Maintenant que nos concepts sont définis, nous allons analyser la question à travers les différents types d'agents qui poursuivent la démocratie : les individus au sein d'une nation, les États dans leurs relations entre eux et aussi avec leurs citoyens, et l'humanité.[9]

A suivre ici

Notes

[0] Henry Kissinger, Diplomacy, (New York : Touchstone, 1994), p.44.

[1] Singer et Small cités dans Bruce RussettGrasping the Democratic Peace : Principes pour un ordre de l'après-guerre froide(Princeton : Princeton University Press, 1993), Michael Doyle, "Kant, Liberal Legacies, and Foreign Affairs" Part I and II, Philosophie et affaires publiques1983, vol. 12, n° 3 et 4, p. 205-235 et p. 323-353 ; David Lake, "Powerful Pacifists : Democratic States and War," Revue américaine de science politiquemars 1992, Vol. 86, No. 1, pp. 24-37 ; James Lee Ray, "Does Democracy cause Peace ?", Annu.
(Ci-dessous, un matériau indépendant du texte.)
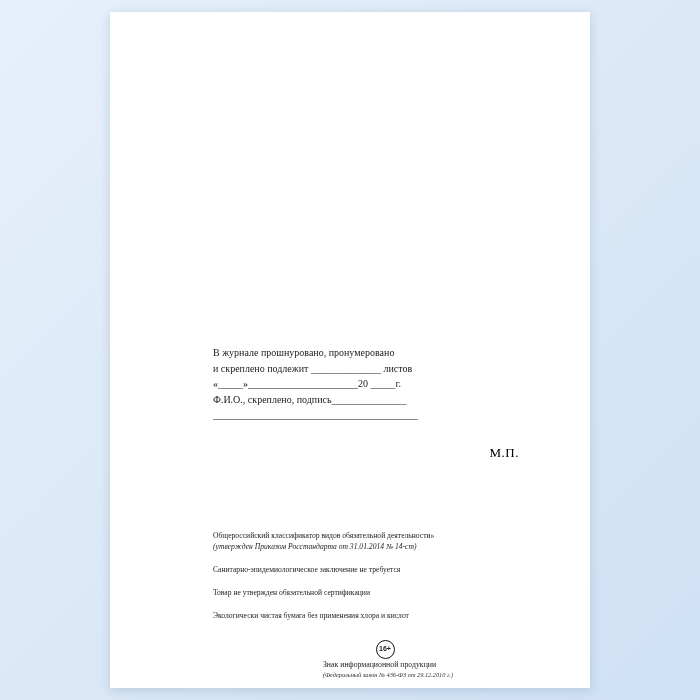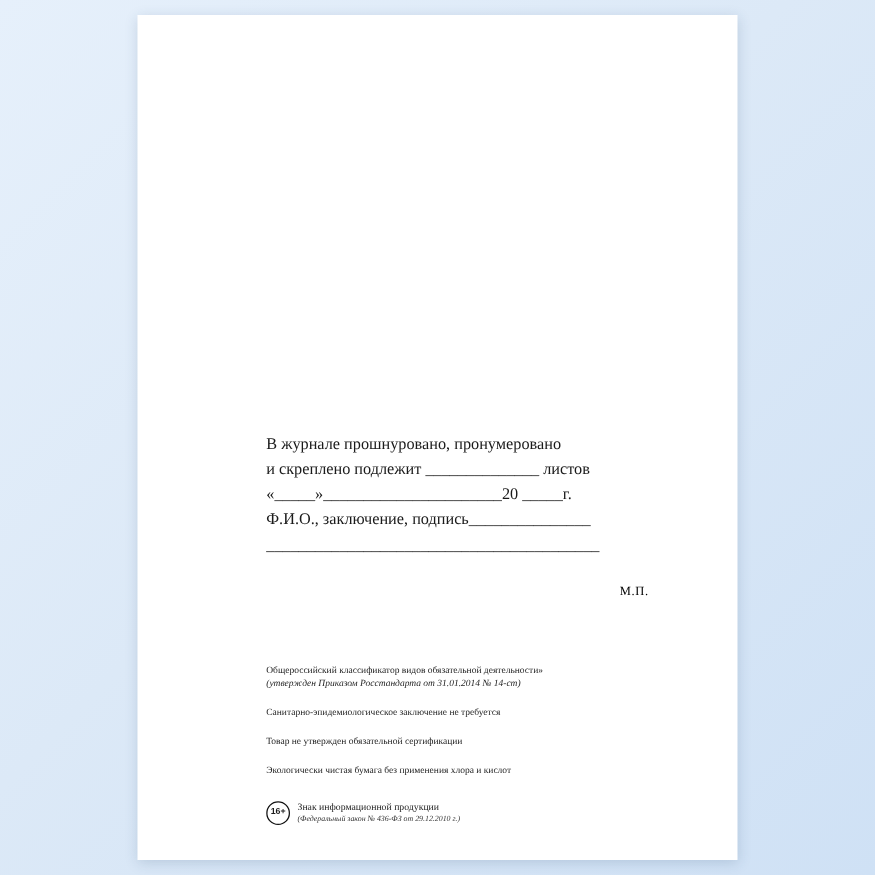"В журнале прошнуровано, пронумеровано" .seal-block { font-size: 13px -> 10px }
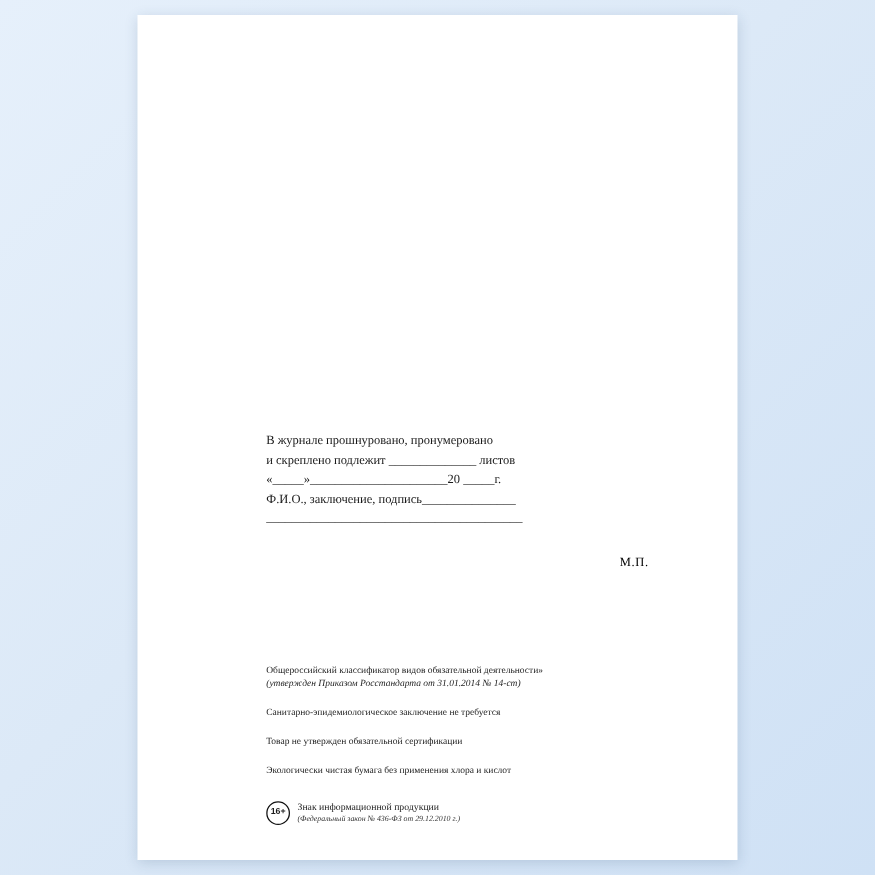"Ф.И.О., заключение," div.line { text: заключение -> скреплено }
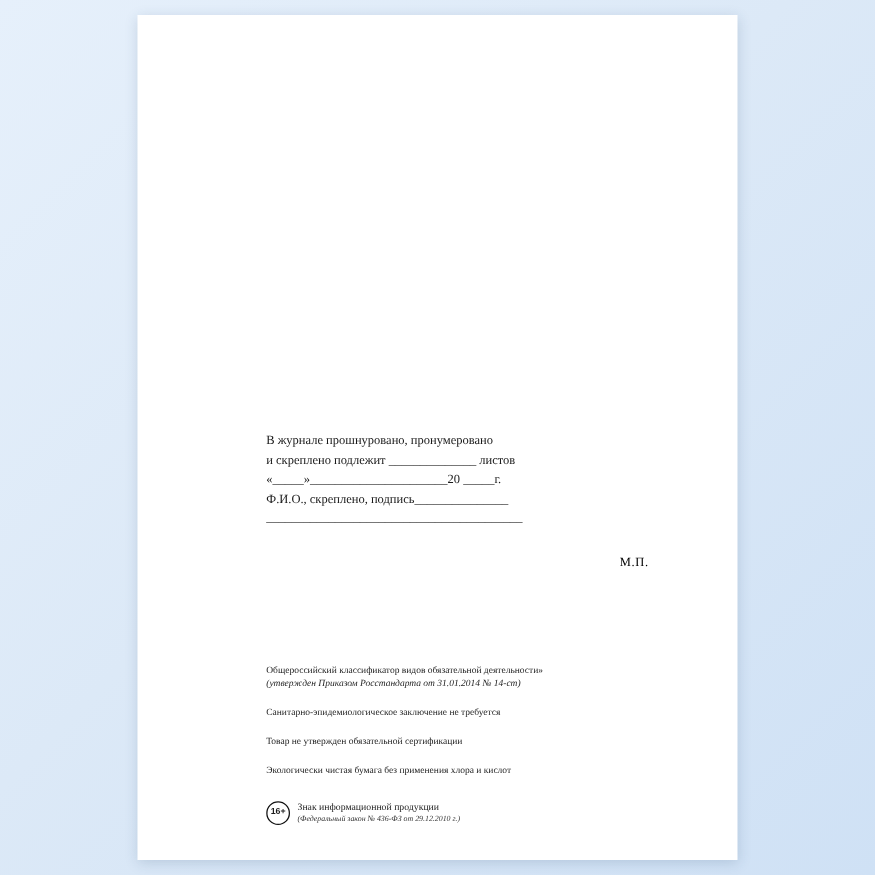"М.П." .mp { font-size: 10px -> 13px }
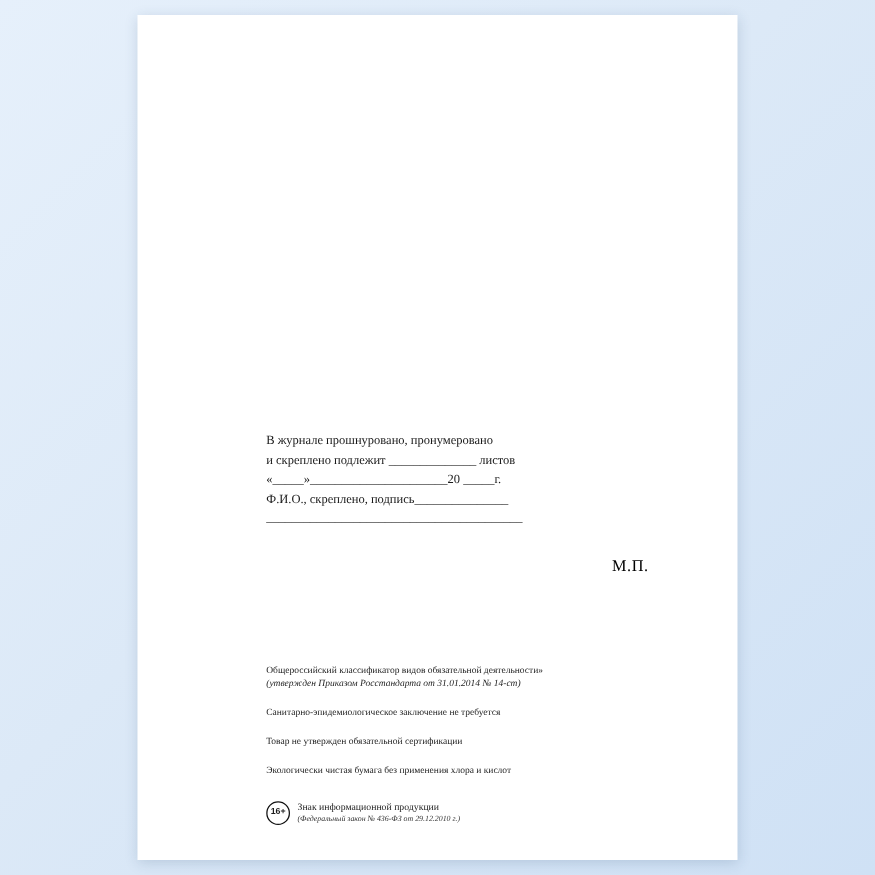"Знак информационной продукции" .info-row { flex-direction: none -> column }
Rev. Polit. Sci. 1998. 1:27-46.

[2] Voir Emmanuel Kant, "La paix perpétuelle : une esquisse philosophique", in Kant : Écrits politiques édité par Hans Reiss, (Cambridge, Cambridge University Press), note p.98. Chaque niveau correspond respectivement au droit civil (ius civitatis), le droit international (ius gentium) et la droite cosmopolite (ius cosmopoliticum). Notez que ces niveaux sont très similaires aux trois niveaux classiques d'analyse des relations internationales. J'ai ajouté la relation de l'État avec ses citoyens au deuxième niveau, bien qu'elle ne soit pas spécifiquement mentionnée par Kant, car l'agent "État" agit aussi bien au niveau national qu'international.

[3] Graham Evans & Jeffrey Newham, Le Dictionnaire de la politique mondiale : un guide de référence sur les concepts, les idées et les institutions(Hemel Hempstead : Harvester Wheatsheaf, 1992), p. 339.

[4] Russett, Saisir la paix démocratique se référant à Small et Singer, p.12.

[5] Doyle, Ibid. Pour les mondes phénoménal et nouménal, voir Hans Reiss, "Introduction", dans Kant : Écrits politiques édité par Hans Reiss, (Cambridge, Cambridge University Press, 1991), p. 17. La relativité des valeurs fondamentales devrait être étudiée dans le cadre de débats plus larges, tels que cosmopolite contre communautaire. Les croyances profondes concernant "la nature permanente de l'homme", comme l'écrit Pierre Hassner, jouent un rôle important dans l'élaboration des théories et devraient constituer un axe de recherche intéressant. Cependant, cela n'implique pas la validité de thèses telles que "Le choc des civilisations"Des similitudes peuvent être trouvées entre les religions (comparez par exemple les 40 jours que Jésus-Christ a passé dans le désert et la tentation qu'il a dû combattre avec la méditation de Gautama (futur Bouddha) et la façon dont Mâra (le Mal) a fait son travail. Des similitudes peuvent être trouvées entre les religions (comparez par exemple les 40 jours passés par Jésus-Christ dans le désert et la tentation qu'il a dû combattre avec la méditation de Gautama (futur Bouddha) et la façon dont Mâra (le Mal) a essayé de le tenter ou comparez encore la dimension messianique de Vishnou avec le concept de Boddhisatva, avec le Messie judéo-chrétien, et avec le concept de prophètes de l'Islam). Des correspondances existent entre les mythologies (comparez par exemple le Thot égyptien avec le Hermès/Mercure latin/grec et avec le Odin nordique) et les contes populaires. Voir aussi les étonnantes similitudes entre les cosmologies kantienne et bouddhiste. Toutes ces similitudes sont contraires aux différences de valeurs irréconciliables entre les civilisations.

[6] Kant,  La paix perpétuellePremier article définitif, pp. 100-101.

[7] Reiss, ibid. p. 23.

[8] Ibid, citant Kant, p.23.

[9] Voir [2] ci-dessus.

Publié par Dr Helene Lavoix (MSc PhD Lond)

Dr Hélène Lavoix, PhD Lond (relations internationales), est la présidente de The Red Team Analysis Society. Elle est spécialisée dans la prospective stratégique et l'alerte précoce pour les relations internationales et les questions de sécurité nationale et internationale. Elle s'intéresse actuellement notamment à la guerre en Ukraine, à l'ordre international et à la place de la Chine en son sein, au dépassement des frontières planétaires et aux relations internationales, à la méthodologie de la prospective stratégique et de l'alerte précoce, à la radicalisation ainsi qu'aux nouvelles technologies et à leurs impacts sécuritaires.